Hopefully you still hold as you would be doing well.


----------



## IFocus (7 July 2019)

Nice gap play as well


----------



## Skate (8 July 2019)

Trav. said:


> @peter2 I stumbled across this today after playing with a few different scans and looks like you might be ready to celebrate your "gut" party as ECX up 20% on Friday to close @$1.55.
> 
> Hopefully you still hold as you would be doing well.




Hi @Trav. It appears @peter2 ECX intuitive trade has worked out well (ATM) & his intuition (gut feeling) seems well founded coming from a base of experience where as my CAM strategy requires additional confirmation before entering the trade.

*Disclaimer - *Holder of (ECX)
My CAM strategy is a holder of ECX. I'm posting a chart so you can see the entry signal. (currently up 14.59%)

The CAM signal in this case was a countertrend. The CAM strategy uses two simple indicators to confirm that a countertrend is in motion. With systematic trading nothing works perfectly but at the moment the position is heading in the right direction.

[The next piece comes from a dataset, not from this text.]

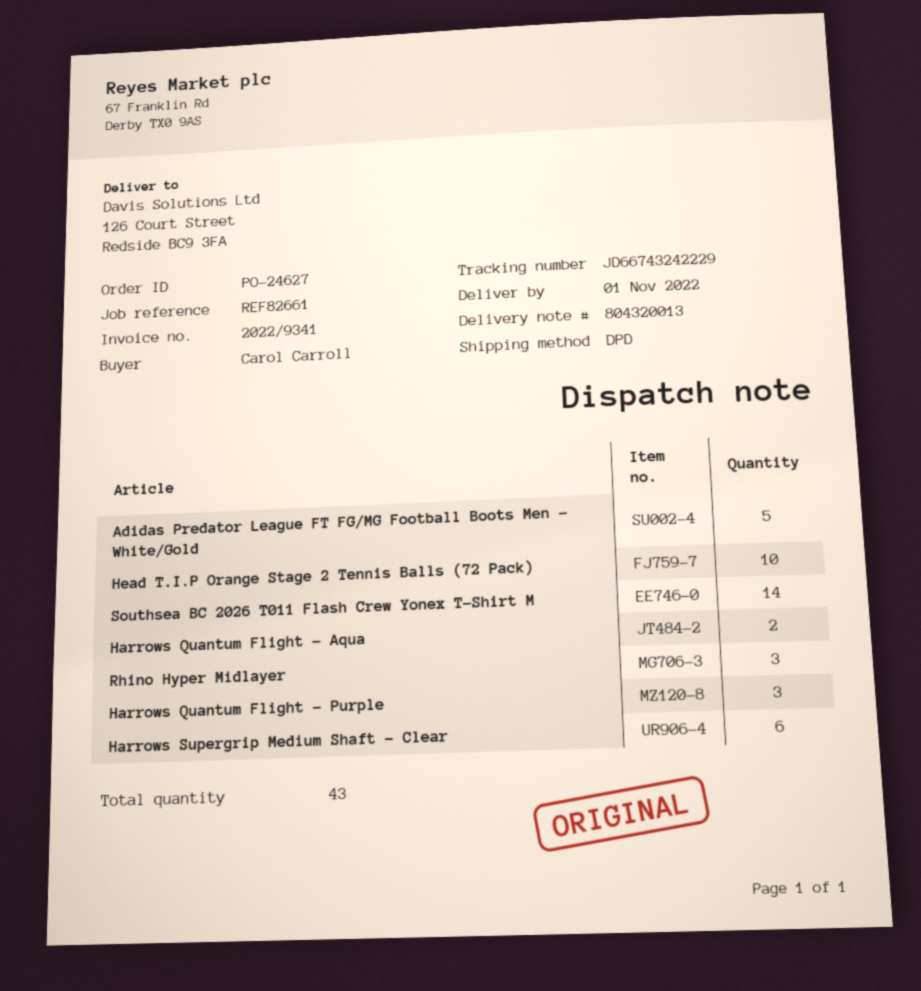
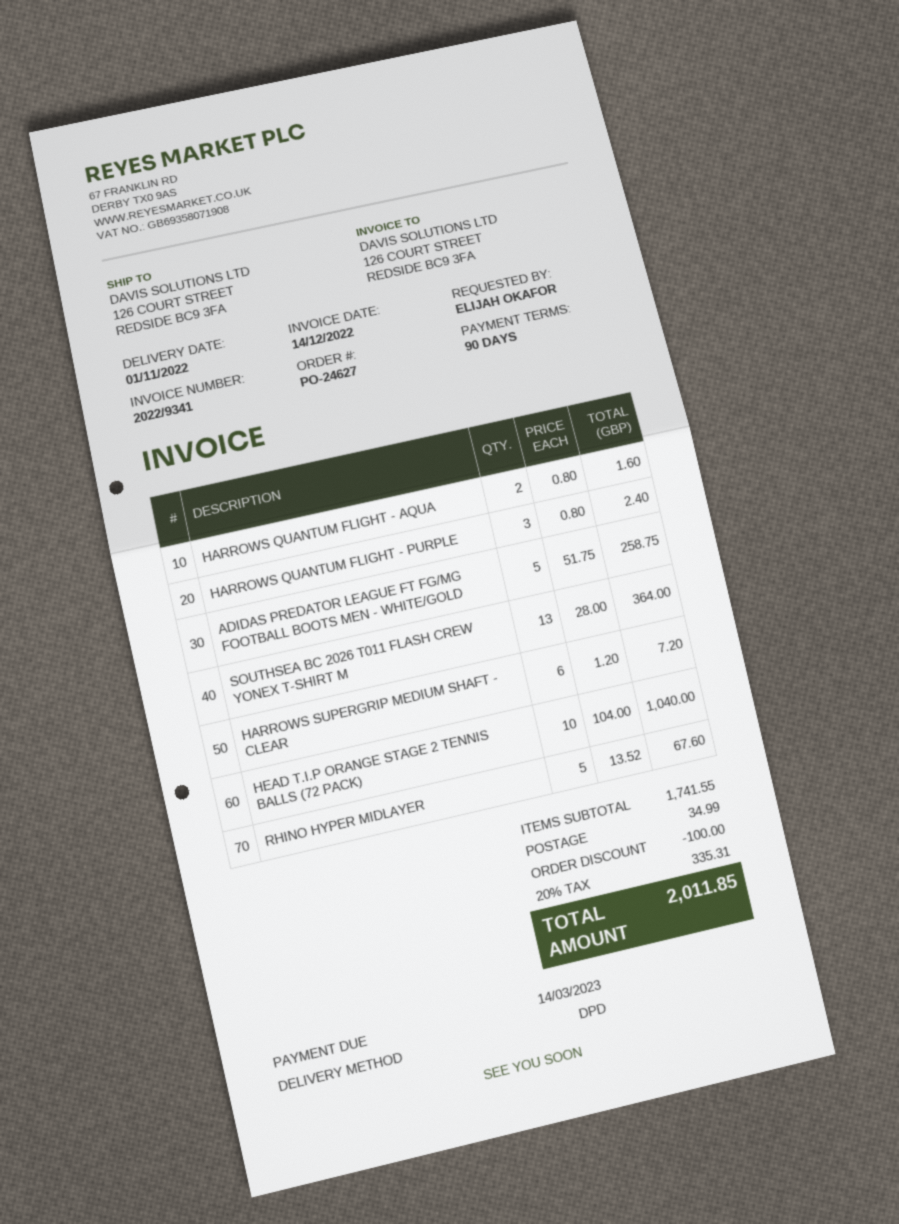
ordered by: Carol Carroll -> ELIJAH OKAFOR
Southsea BC 2026 T011 Flash Crew Yonex T-Shirt M: 14 -> 13
Rhino Hyper Midlayer: 3 -> 5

*CAM Strategy* - EXC Chart





Skate.


----------



## Trav. (8 July 2019)

Nice work @Skate your systems are well put together and thanks for sharing your trades as it gives me some motivation to continue my journey and hopefully become a profitable trader.


----------



## peter2 (17 September 2019)

Gap fill target reached this week. Another winner for the gut feel trade plan. These wins are so few that they're worth celebrating. I've sold half to take some profit and this allows me to be more patient.
Update on the progress of Eclipx's Simplification Plan to be released 24/9/19. there may be some price volatility around this news.


----------



## rnr (19 February 2020)

Keeping a watch on Eclipx Group over the next few bars to see what action plays out. Looking for a reversal around the $1.60 - $1.68 mark forming a 1-2-3 B/O trade above $1.845 or a tighter risk trade created by a trend reversal when a pivot low is formed. Current status: DNH.


----------



## peter2 (25 May 2020)

Worth watching. ECX have divested 5/6 non core businesses and reduced costs significantly. ECX has already noticed an increase in end of lease vehicle sales. ECX price movement seems to be doing much better than MMS.


----------



## peter2 (21 August 2020)

There seems to be a not so subtle push to get commuters using their own cars rather then public transport. Recently a large US company banned it's employees from using public transport to get to work. If they used public transport they would be required to quarantine at home for 14 days. Governments here in Aust are also requesting people avoid public transport if possible. 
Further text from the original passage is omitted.